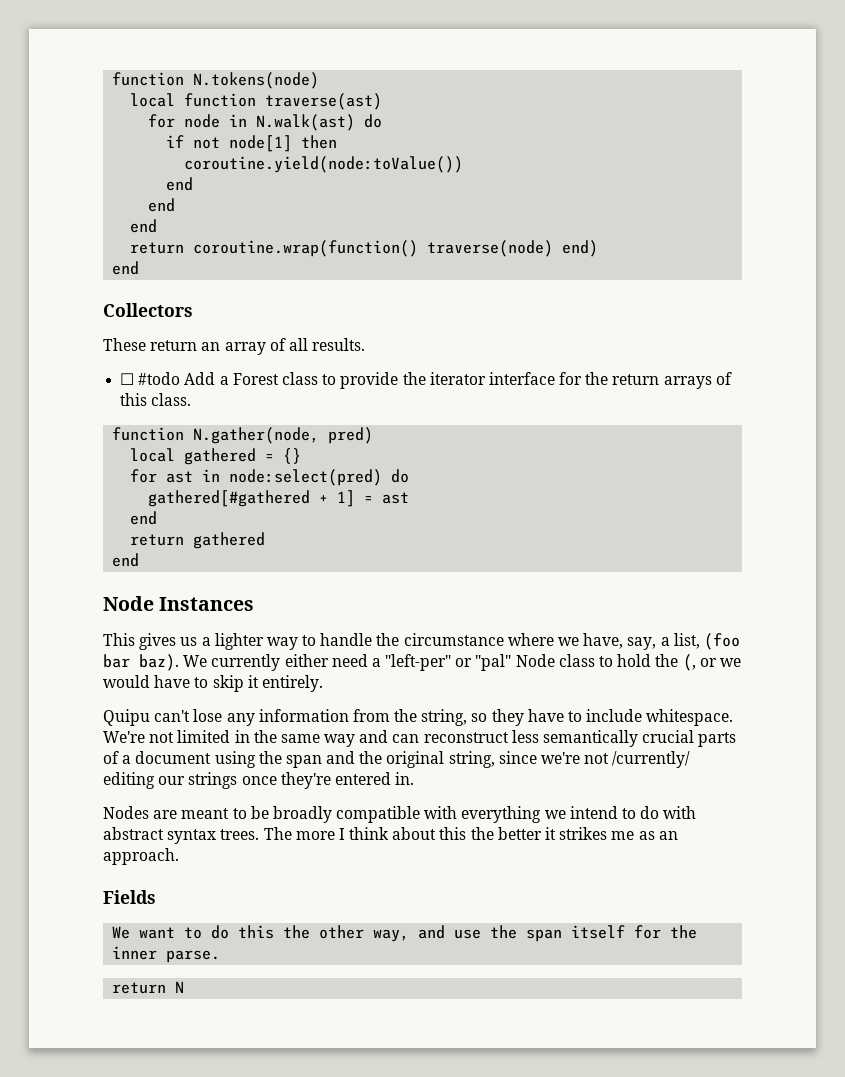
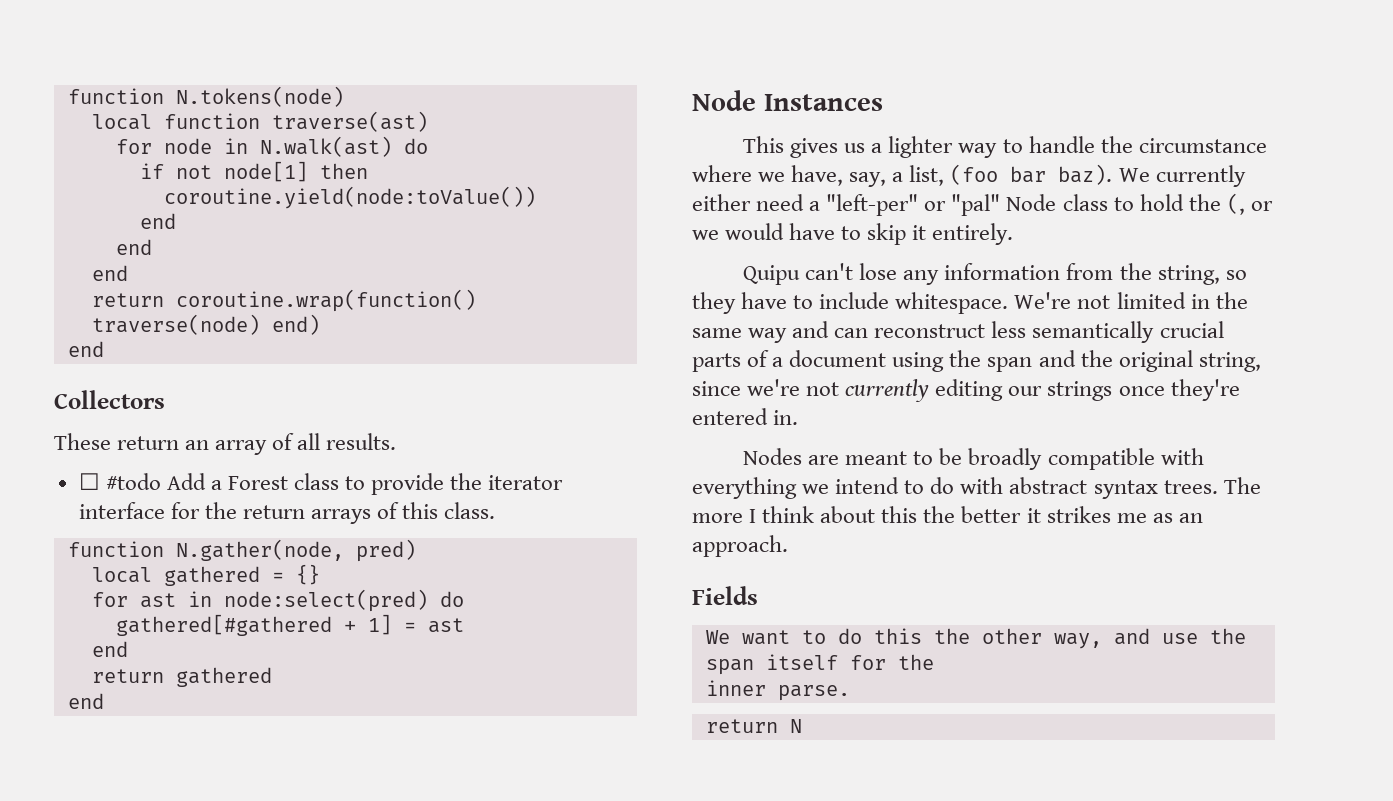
[612,751,691,768] /currently/ -> [845,379,930,402] currently

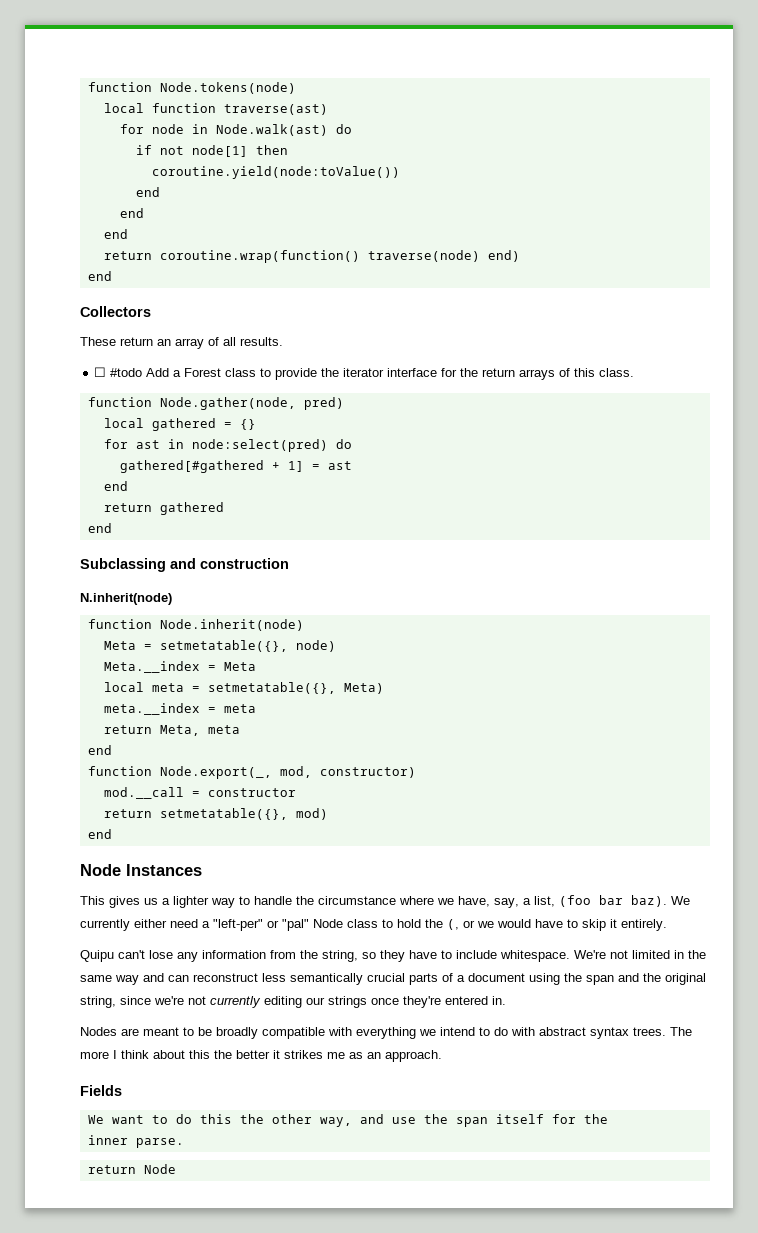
[67,86,344,107] function N.tokens(node) -> [87,82,296,94] function Node.tokens(node)
[259,136,392,157] N.walk(ast) -> [215,124,328,136] Node.walk(ast)
[175,539,344,561] N.gather(node, -> [159,397,296,410] Node.gather(node,
(104, 701) none -> [80,558,289,572] [80,593,172,605] [87,619,304,631] [103,640,336,652] [103,661,256,673] [103,682,384,694] [103,703,256,715] [103,725,240,736] [87,745,112,755] [87,766,416,779] [103,787,296,799] [103,808,328,820] [87,829,112,839] // Subclassing and construction // N.inherit(node) // function Node.inherit(node) // Meta = setmetatable({}, node) // Meta.__index = Meta // local meta = setmetatable({}, Meta) // meta.__index = meta // return Meta, meta // end // function Node.export(_, mod, constructor) // mod.__call = constructor // return setmetatable({}, mod) // end
[789,719,802,733] N -> [143,1164,176,1174] Node

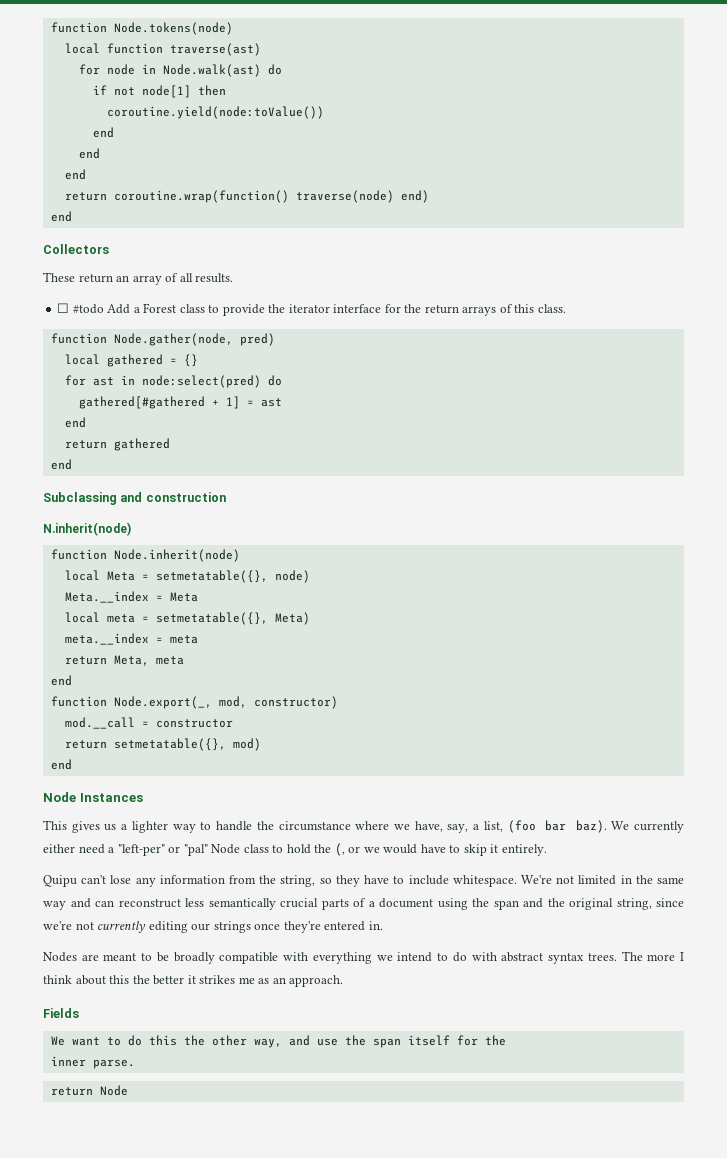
(304, 625) none -> [64,570,100,581] local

§ **About this exercise**
Everything in the material above must be repeated exactly, apart from its pictures.

§ **The answer**
[612,751,691,768] /currently/ -> [845,379,930,402] currently

[67,86,344,107] function N.tokens(node) -> [87,82,296,94] function Node.tokens(node)
[259,136,392,157] N.walk(ast) -> [215,124,328,136] Node.walk(ast)
[175,539,344,561] N.gather(node, -> [159,397,296,410] Node.gather(node,
(104, 701) none -> [80,558,289,572] [80,593,172,605] [87,619,304,631] [103,640,336,652] [103,661,256,673] [103,682,384,694] [103,703,256,715] [103,725,240,736] [87,745,112,755] [87,766,416,779] [103,787,296,799] [103,808,328,820] [87,829,112,839] // Subclassing and construction // N.inherit(node) // function Node.inherit(node) // Meta = setmetatable({}, node) // Meta.__index = Meta // local meta = setmetatable({}, Meta) // meta.__index = meta // return Meta, meta // end // function Node.export(_, mod, constructor) // mod.__call = constructor // return setmetatable({}, mod) // end
[789,719,802,733] N -> [143,1164,176,1174] Node

(304, 625) none -> [64,570,100,581] local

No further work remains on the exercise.